Le chanteur, ou l’ex-chanteur, se sentait au bout du rouleau. Les docteurs restaient optimistes. Ils croyaient en une guérison. Si Hangyeol se reposait convenablement, cela prendrait du temps, beaucoup plus de temps dans le cas échéant, mais ils insistaient sur le fait que tout n’était pas perdu, et qu'il pourrait remarcher à un moment dans sa vie. Mais quand? Comment espérer quand la seule lueur était si floue? Comment penser à reprendre sa carrière alors qu’il était cloué dans un fauteuil roulant qu’il ne savait même pas utiliser?
«Fini pour toi?» La voix du PDG raisonna dans la chambre d’hopital.
«Tu t’es entraîné six ans sans jamais te plaindre une seule fois. Aurais-tu perdu ta persévérance?» Il ajouta simplement, sonnant sévère mais pourtant encourageant.

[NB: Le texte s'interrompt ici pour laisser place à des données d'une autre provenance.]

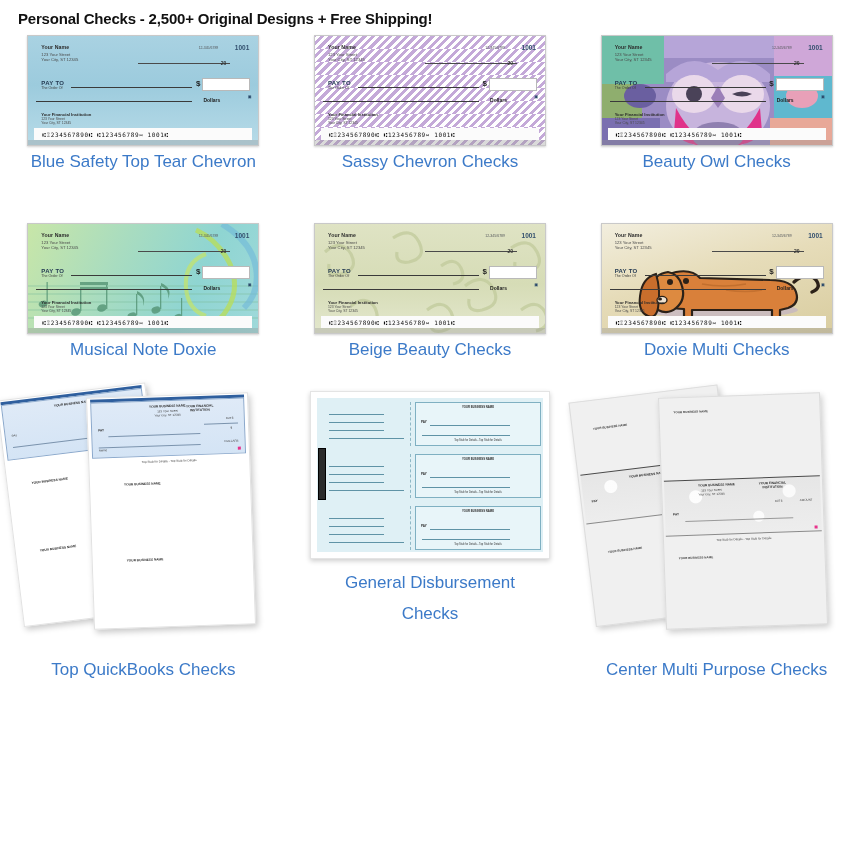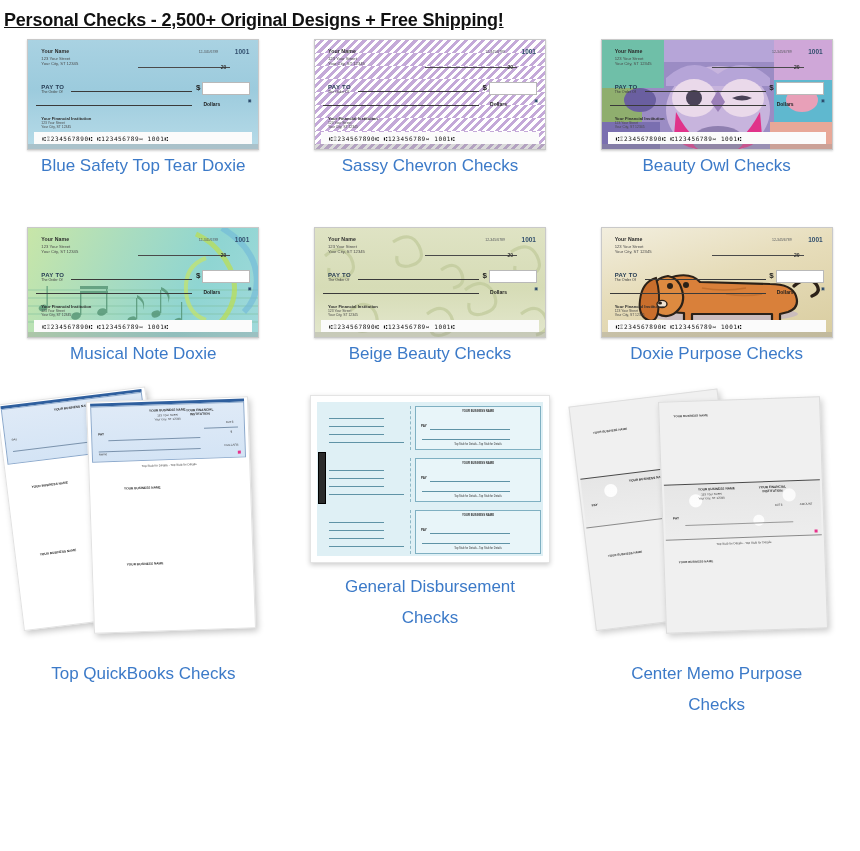"Personal Checks - 2,500+ Original" .section-heading { font-size: 18px -> 15px; padding: 0 0 0 4px -> 0 0 0 18px; text-decoration: underline -> none }
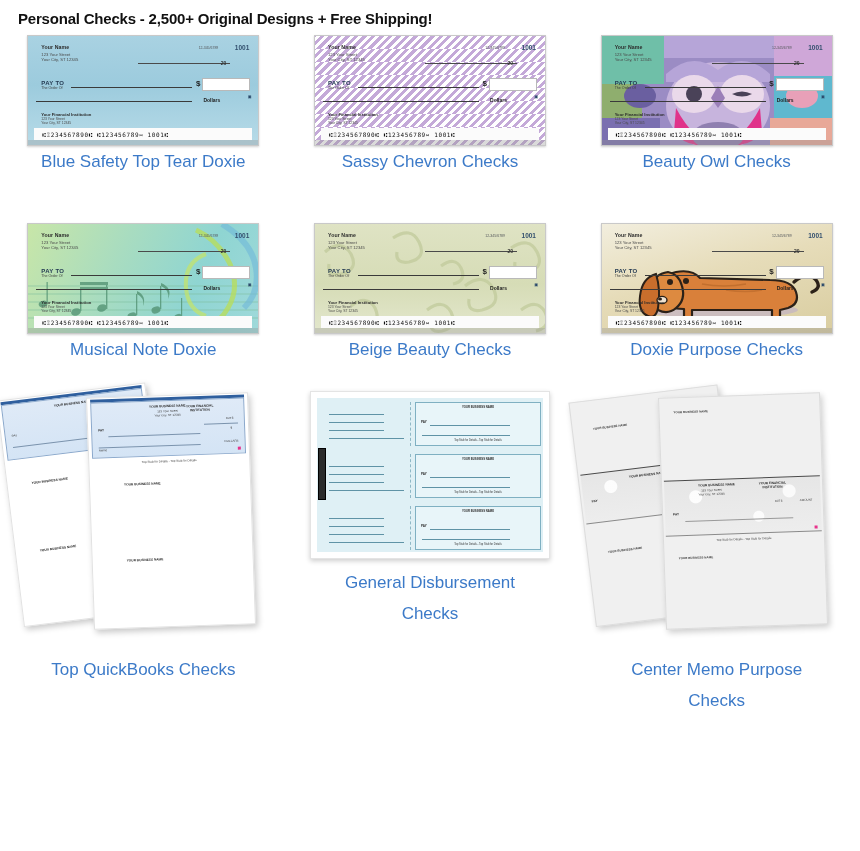"Blue Safety Top Tear Doxie" div.caption { text: Doxie -> Chevron }
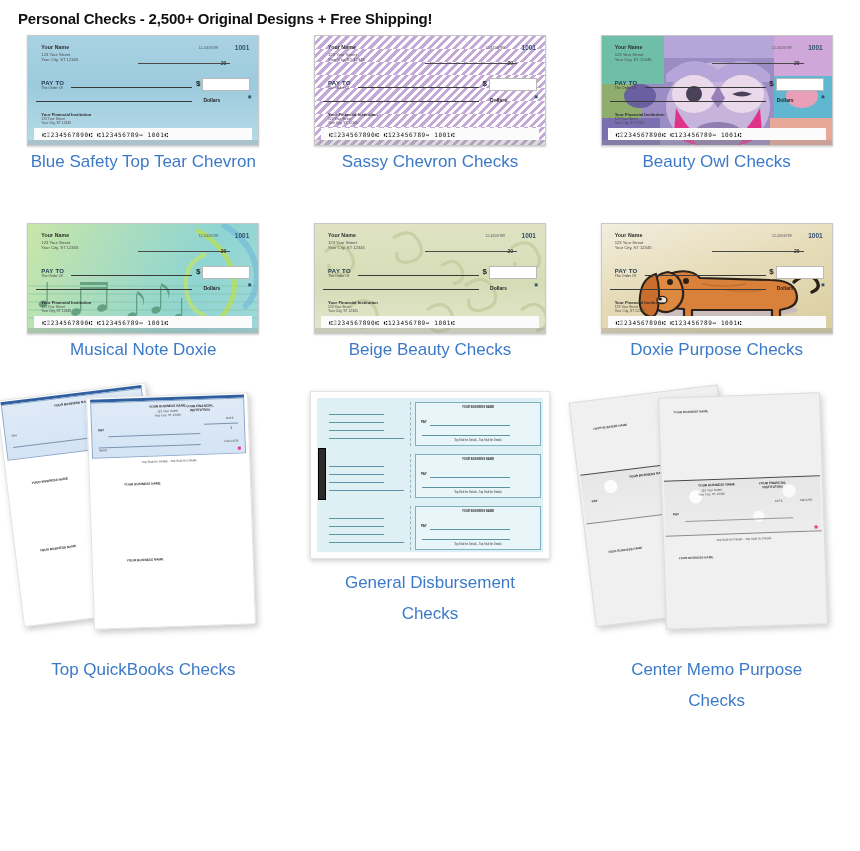"Doxie Purpose Checks" div.caption { text: Purpose -> Multi }
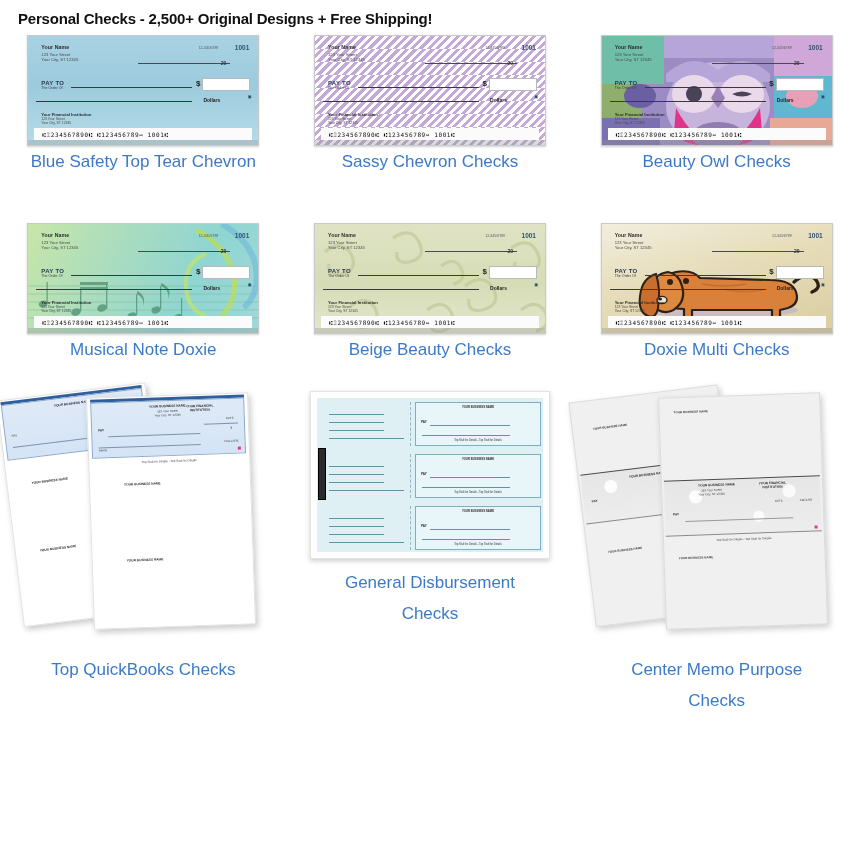"Center Memo Purpose Checks" div.caption { text: Memo -> Multi }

Hangyeol leva les yeux vers son patron, un regard confus. Pourtant, cette simple phrase raisonnait au fond de lui. Six ans d’entraînement. Six ans où il avait dû redoubler d’efforts pour montrer qu’il continuait à s’améliorer. Six ans où il avait enduré critiques, régimes extrêmes, et blessures légères. Six ans à lutter pour montrer qu’il valait le coup. Six ans de galère pour pouvoir débuter dans un groupe où la galère ne s’était pas arrêtée immédiatement. Quatre ans maintenant où il continuait à s’acharner de plus en plus pour pouvoir grimper les classements et gagner des prix. Quatre ans de sacrifices et de compromis pour garder une vie normale sans décevoir ses fans et entacher la carrière du groupe. Quatre ans de pur bonheur de pouvoir vivre de sa passion, mais quatre ans de jugement constant sur sa personnalité et sa créativité. C’était vrai. On pouvait dire qu’il était ennuyeux, qu’il n’avait pas plus d’intérêt au-delà de sa voix et de son visage. Mais on ne pouvait pas dire que c’était un lâche qui abandonnait facilement.
«Non.» Il répondit alors.
«La musique c’est ma vie… Dites moi ce que je dois faire pour que BOOST continue à vivre, et je le ferai.» Hangyeol surenchéri sous le regard désapprobateur de sa mère. Est ce que c’était réellement sa passion qui parlait, ou alors la peur de décevoir, la peur de perdre le peu qui lui restait? Il avait déjà failli mourir, allait-il vraiment risquer de se tuer à la tâche?
Maintenant commençait un jeu d’échec médiatique. Montrer au monde qu’il allait mieux tout en cachant son fauteuil roulant. Essayer de se reconstruire psychologiquement alors que ses appuis mentaux étaient aussi faibles que son état physique. Maintenir une image de groupe parfaite alors que l’accident possiblement causé par ses membres avaient placé une tension et une culpabilité pesante. Apprendre à vivre avec son handicap possiblement permanent, accepter que sa vie puisse être définitivement changée tout en restant dans cet univers auquel il souhaite tant continuer d'appartenir.
Retrouver qui était Hangyeol sans pouvoir redevenir 11.